- Opening Delimiter -

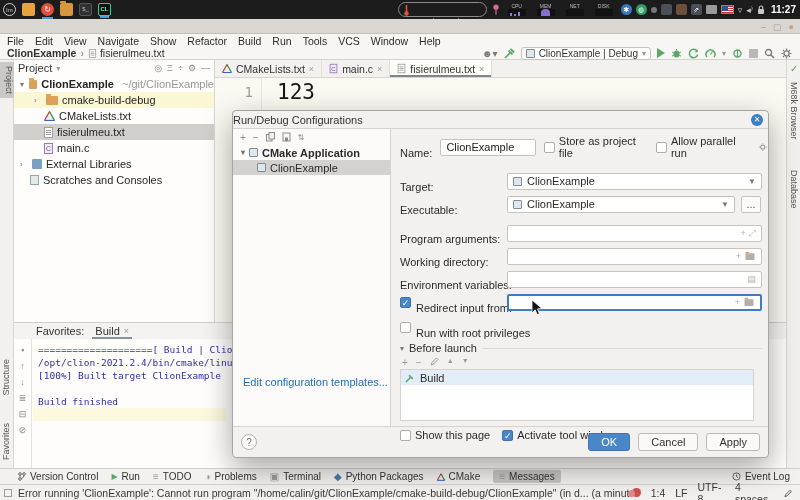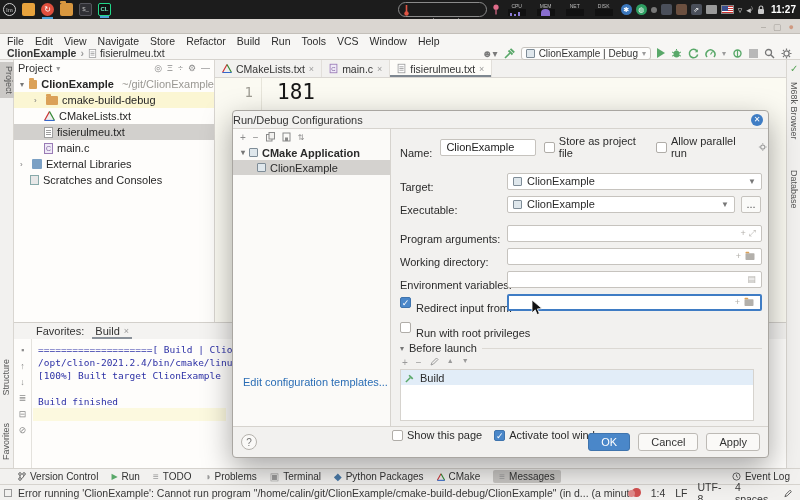--- a/index.html
+++ b/index.html
@@ -234,21 +234,21 @@
       <span>▢</span>
       <span style="color:#cf9a82">●</span>
     </span>
   </div>
 
   <div class="abs menubar">
     <span>File</span>
     <span>Edit</span>
     <span>View</span>
     <span>Navigate</span>
-    <span>Store</span>
+    <span>Show</span>
     <span>Refactor</span>
     <span>Build</span>
     <span>Run</span>
     <span>Tools</span>
     <span>VCS</span>
     <span>Window</span>
     <span>Help</span>
   </div>
 
   <div class="abs crumbrow">
@@ -385,21 +385,21 @@
         <span>main.c</span>
           <span class="closex">×</span>
       </span>
       <span class="etab seltab">
         <span class="doc-ic" style="transform:scale(.85)"></span>
         <span>fisierulmeu.txt</span>
           <span class="closex">×</span>
       </span>
     </div>
     <div class="gutter"><span>1</span></div>
-    <div class="code">181</div>
+    <div class="code">123</div>
   </div>
 
   <div class="abs messages">
     <div class="msg-head">
       <span>Favorites:</span>
       <span class="msg-tab">
         <span>Build</span>
           <span class="closex">×</span>
       </span>
     </div>
@@ -554,21 +554,21 @@
       </div>
       <div class="bl-list" style="left:8px; top:240px; width:354px; height:52px;">
         <div class="bl-row">
           <svg width="10" height="10" viewBox="0 0 11 11">
               <path d="M1 10 L6 5" stroke="#59a869" stroke-width="1.6"></path>
               <path d="M4.5 2.5 L8.5 6.5" stroke="#59a869" stroke-width="1.8"></path>
             </svg>
           <span>Build</span>
         </div>
       </div>
-      <div class="frow" style="left:0; top:300px; gap:12px;">
+      <div class="frow" style="left:8px; top:300px; gap:12px;">
         <label style="display:flex;align-items:center;gap:4px">
             <span class="cbox"></span>
             <span>Show this page</span>
           </label>
         <label style="display:flex;align-items:center;gap:4px">
             <span class="cbox checked">✓</span>
             <span>Activate tool window</span>
           </label>
       </div>
     </div>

- Closing Delimiter -

THE TASK: Take the line that contains "<span>View</span>" and every line after it through the end of the listing above, and repeat them exactly.

YOUR SOLUTION:
     <span>View</span>
     <span>Navigate</span>
-    <span>Store</span>
+    <span>Show</span>
     <span>Refactor</span>
     <span>Build</span>
     <span>Run</span>
     <span>Tools</span>
     <span>VCS</span>
     <span>Window</span>
     <span>Help</span>
   </div>
 
   <div class="abs crumbrow">
@@ -385,21 +385,21 @@
         <span>main.c</span>
           <span class="closex">×</span>
       </span>
       <span class="etab seltab">
         <span class="doc-ic" style="transform:scale(.85)"></span>
         <span>fisierulmeu.txt</span>
           <span class="closex">×</span>
       </span>
     </div>
     <div class="gutter"><span>1</span></div>
-    <div class="code">181</div>
+    <div class="code">123</div>
   </div>
 
   <div class="abs messages">
     <div class="msg-head">
       <span>Favorites:</span>
       <span class="msg-tab">
         <span>Build</span>
           <span class="closex">×</span>
       </span>
     </div>
@@ -554,21 +554,21 @@
       </div>
       <div class="bl-list" style="left:8px; top:240px; width:354px; height:52px;">
         <div class="bl-row">
           <svg width="10" height="10" viewBox="0 0 11 11">
               <path d="M1 10 L6 5" stroke="#59a869" stroke-width="1.6"></path>
               <path d="M4.5 2.5 L8.5 6.5" stroke="#59a869" stroke-width="1.8"></path>
             </svg>
           <span>Build</span>
         </div>
       </div>
-      <div class="frow" style="left:0; top:300px; gap:12px;">
+      <div class="frow" style="left:8px; top:300px; gap:12px;">
         <label style="display:flex;align-items:center;gap:4px">
             <span class="cbox"></span>
             <span>Show this page</span>
           </label>
         <label style="display:flex;align-items:center;gap:4px">
             <span class="cbox checked">✓</span>
             <span>Activate tool window</span>
           </label>
       </div>
     </div>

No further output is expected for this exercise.